Task statement:
Pull every "weight" line out of the data below.

(Data records)
+---+

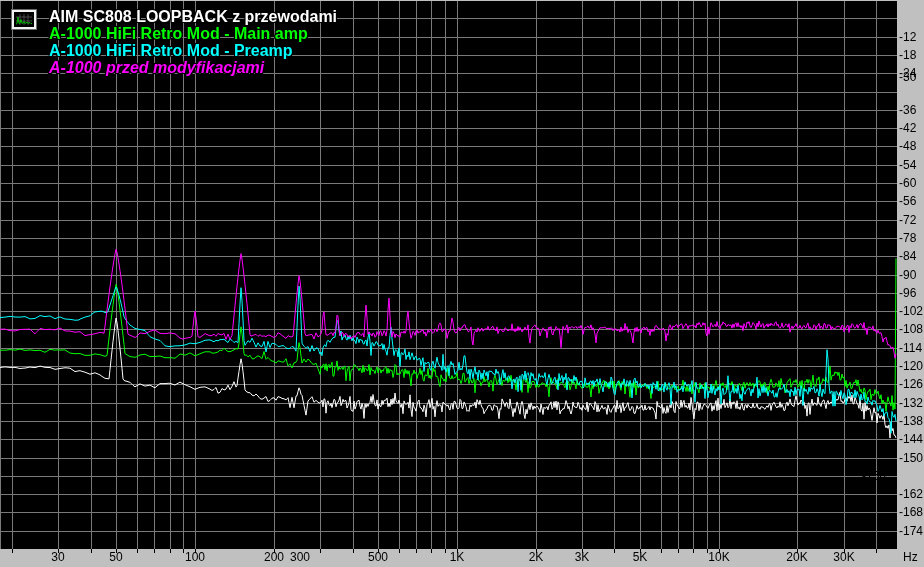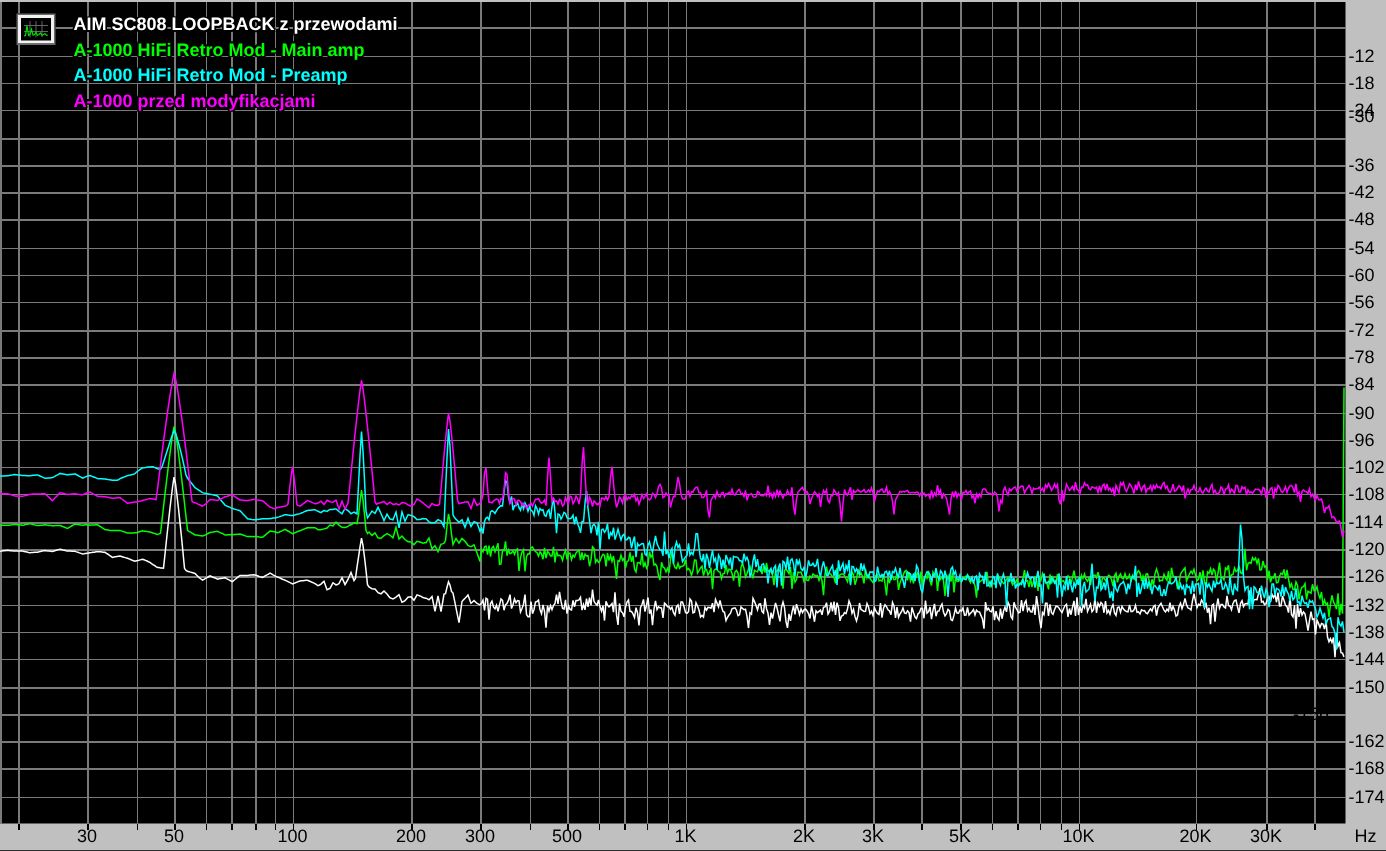--- a/index.html
+++ b/index.html
@@ -9,7 +9,7 @@
   .axis-label{position:absolute;color:#000;font-size:12px;line-height:12px;white-space:nowrap;}
   .unit-label{position:absolute;color:#000;font-size:12px;line-height:12px;}
   #legend{position:absolute;left:49px;top:8px;}
-  .legend-row{font-size:12px;font-weight:bold;line-height:17px;white-space:nowrap;
+  .legend-row{font-size:16px;font-weight:bold;line-height:17px;white-space:nowrap;
               text-shadow:1px 0 #000,-1px 0 #000,0 1px #000,0 -1px #000,1px 1px #000,-1px -1px #000,-1px 1px #000,1px -1px #000;}
   #icon-btn{position:absolute;left:11px;top:9px;width:20px;height:15px;background:#000;
             border:1px solid #6a6a6a;padding:2px;box-shadow:inset 0 0 0 2px #f2f2f2;cursor:pointer;}

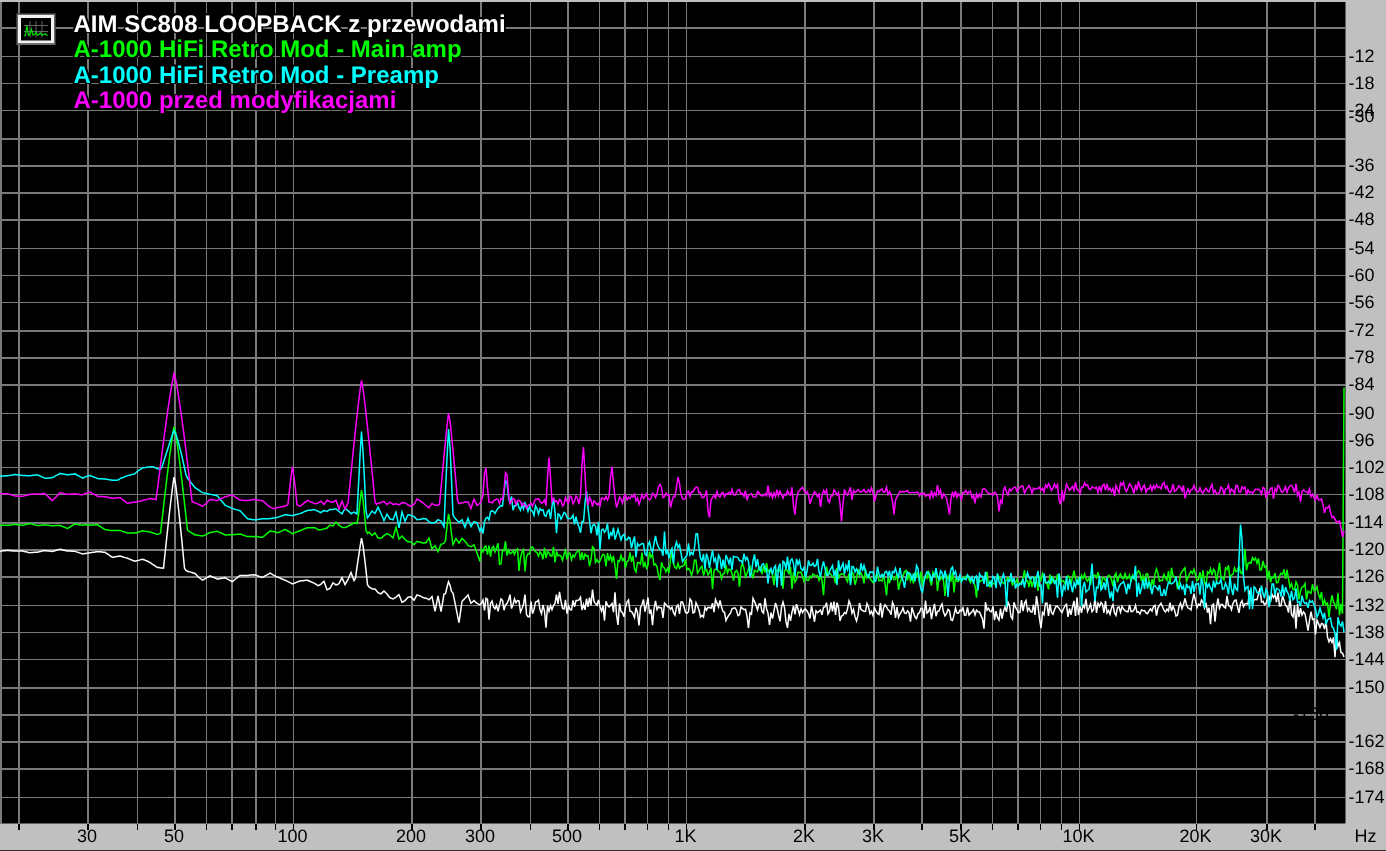--- a/index.html
+++ b/index.html
@@ -193,7 +193,7 @@
       <div class="legend-row" style="color: rgb(255, 255, 255);">AIM SC808 LOOPBACK z przewodami</div>
       <div class="legend-row" style="color: rgb(0, 255, 0);">A-1000 HiFi Retro Mod - Main amp</div>
       <div class="legend-row" style="color: rgb(0, 255, 255);">A-1000 HiFi Retro Mod - Preamp</div>
-      <div class="legend-row" style="color: rgb(255, 0, 255);">A-1000 przed modyfikacjami</div>
+      <div class="legend-row" style="color: rgb(255, 0, 255); font-style: italic;">A-1000 przed modyfikacjami</div>
     </div>
 </div>
 

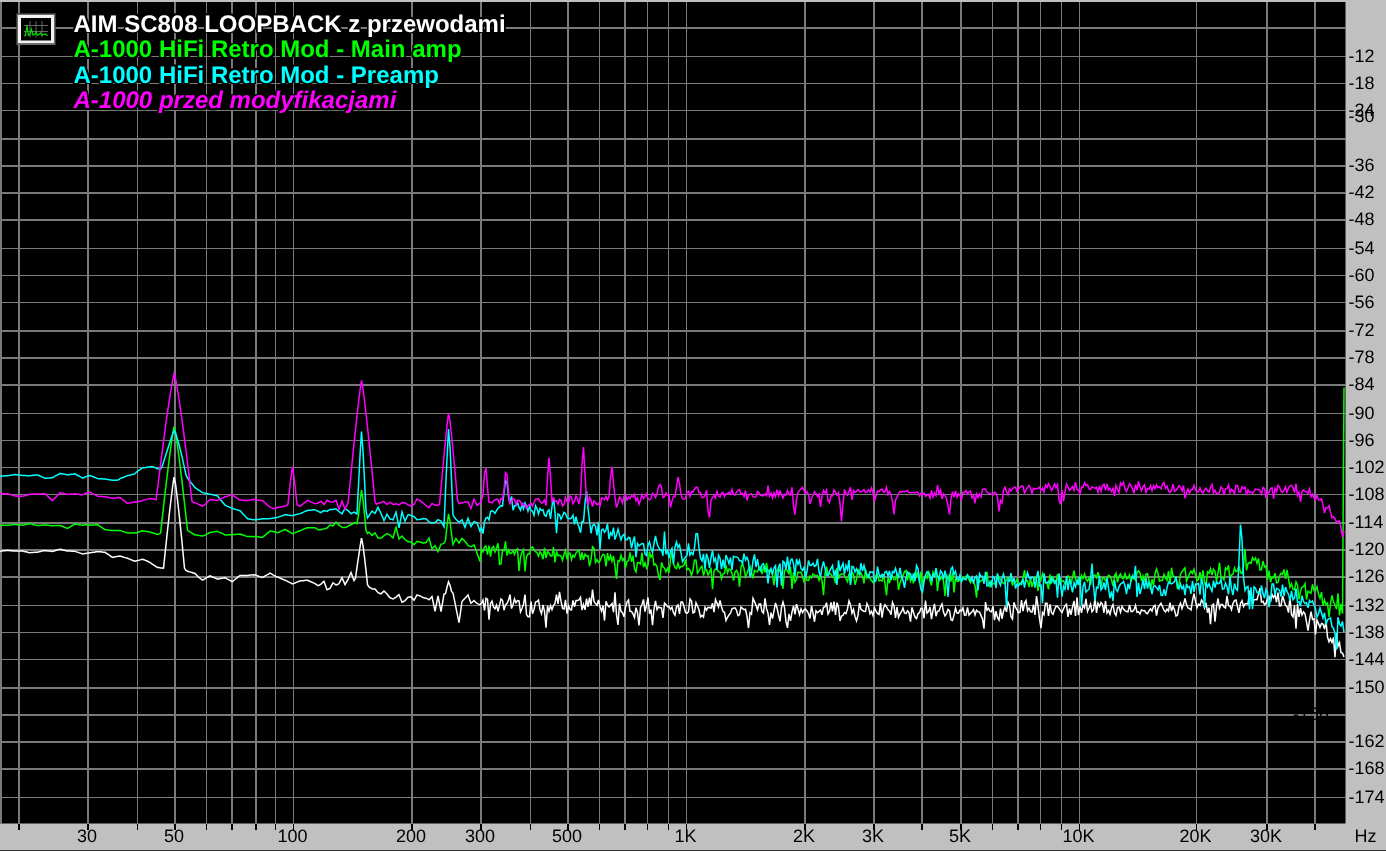--- a/index.html
+++ b/index.html
@@ -162,7 +162,7 @@
       <div class="axis-label" style="top: 551px; left: 116px; transform: translateX(-50%);">50</div>
       <div class="axis-label" style="top: 551px; left: 195px; transform: translateX(-50%);">100</div>
       <div class="axis-label" style="top: 551px; left: 274px; transform: translateX(-50%);">200</div>
-      <div class="axis-label" style="top: 551px; left: 320px; transform: translateX(-50%);">300</div>
+      <div class="axis-label" style="top: 551px; left: 300px; transform: translateX(-50%);">300</div>
       <div class="axis-label" style="top: 551px; left: 378px; transform: translateX(-50%);">500</div>
       <div class="axis-label" style="top: 551px; left: 457px; transform: translateX(-50%);">1K</div>
       <div class="axis-label" style="top: 551px; left: 536px; transform: translateX(-50%);">2K</div>

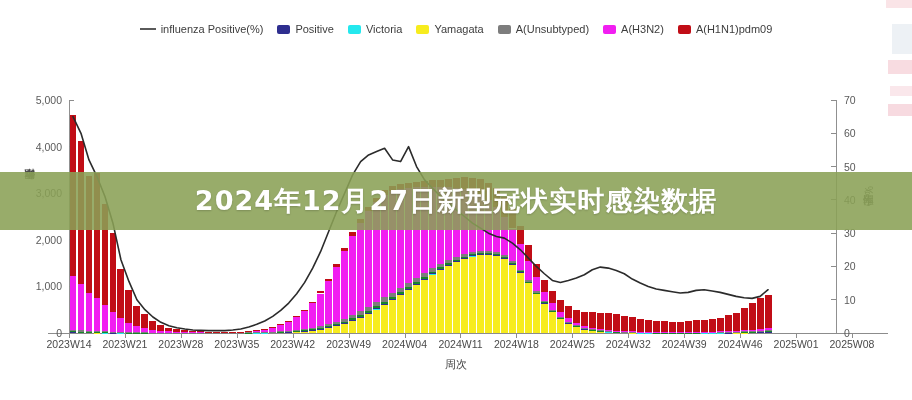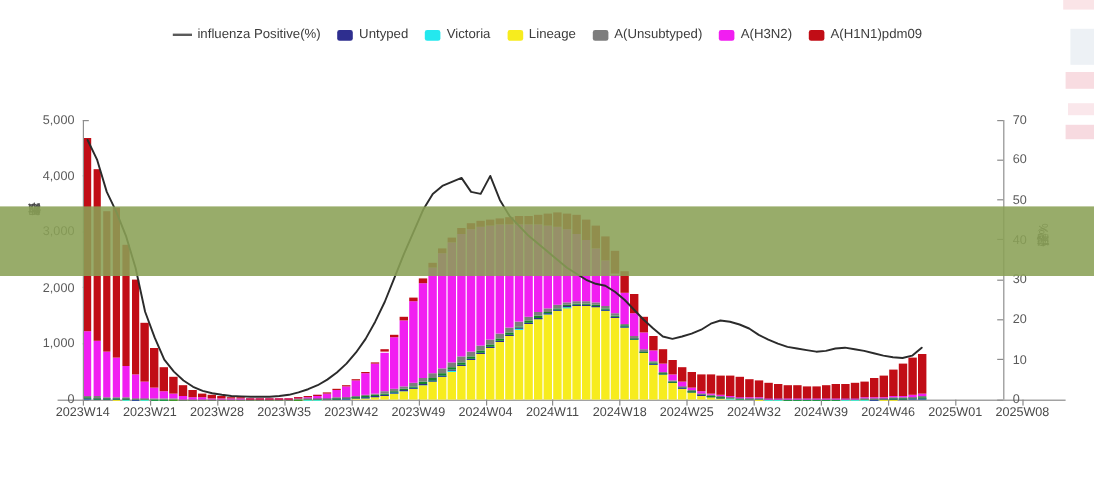--- a/index.html
+++ b/index.html
@@ -93,7 +93,7 @@
       </div>
       <div class="lg">
         <span class="swatch" style="background: rgb(46, 46, 143);"></span>
-        <span class="lbl">Untyped</span>
+        <span class="lbl">Positive</span>
       </div>
       <div class="lg">
         <span class="swatch" style="background: rgb(36, 232, 238);"></span>

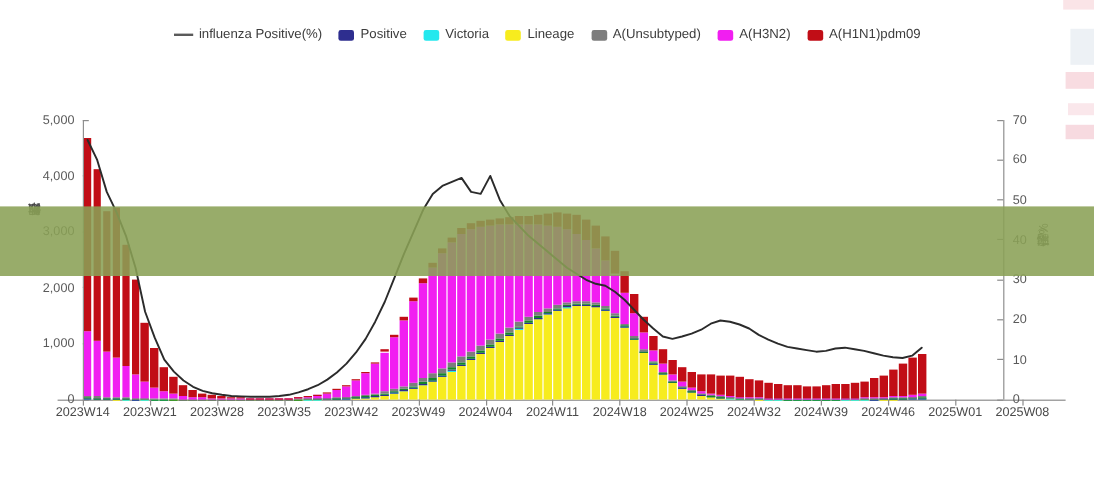--- a/index.html
+++ b/index.html
@@ -101,7 +101,7 @@
       </div>
       <div class="lg">
         <span class="swatch" style="background: rgb(247, 236, 30);"></span>
-        <span class="lbl">Lineage</span>
+        <span class="lbl">Yamagata</span>
       </div>
       <div class="lg">
         <span class="swatch" style="background: rgb(125, 125, 125);"></span>

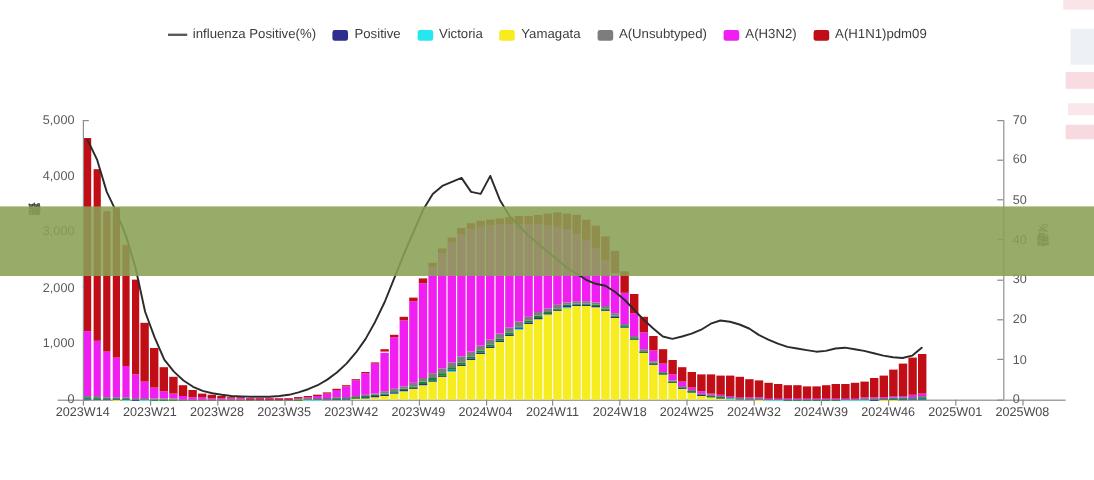--- a/index.html
+++ b/index.html
@@ -976,6 +976,7 @@
     </div>
 
   <div id="banner"></div>
+  <div id="banner-title">2024年12月27日新型冠状实时感染数据</div>
 
 </div>
 

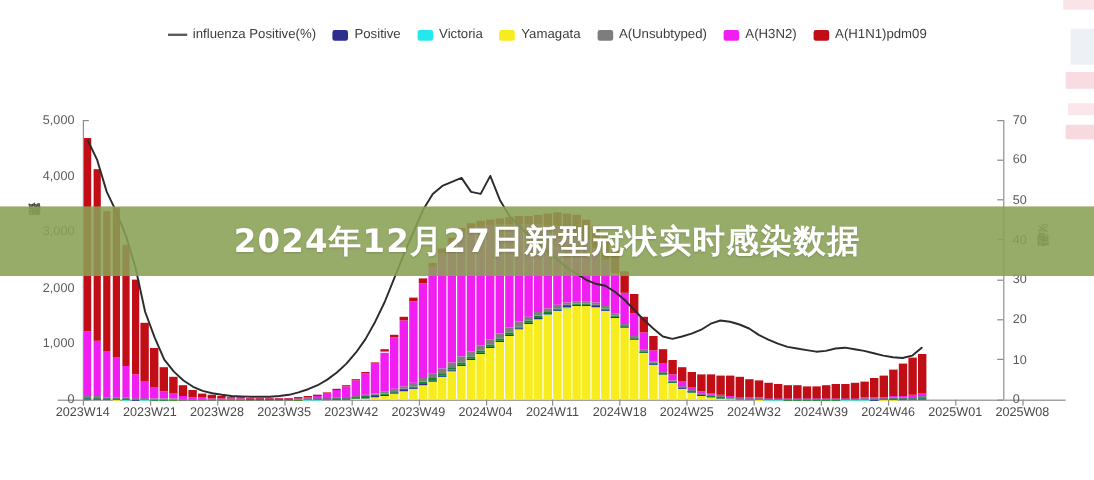--- a/index.html
+++ b/index.html
@@ -974,6 +974,7 @@
       <div class="xtick" style="left: 851.979px;">2025W08</div>
       <div class="xtickmark" style="left: 851.979px;"></div>
     </div>
+  <div id="xlabel">周次</div>
 
   <div id="banner"></div>
   <div id="banner-title">2024年12月27日新型冠状实时感染数据</div>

+---+

Task answer:
-  .legend-row{font-size:12px;font-weight:bold;line-height:17px;white-space:nowrap;
+  .legend-row{font-size:16px;font-weight:bold;line-height:17px;white-space:nowrap;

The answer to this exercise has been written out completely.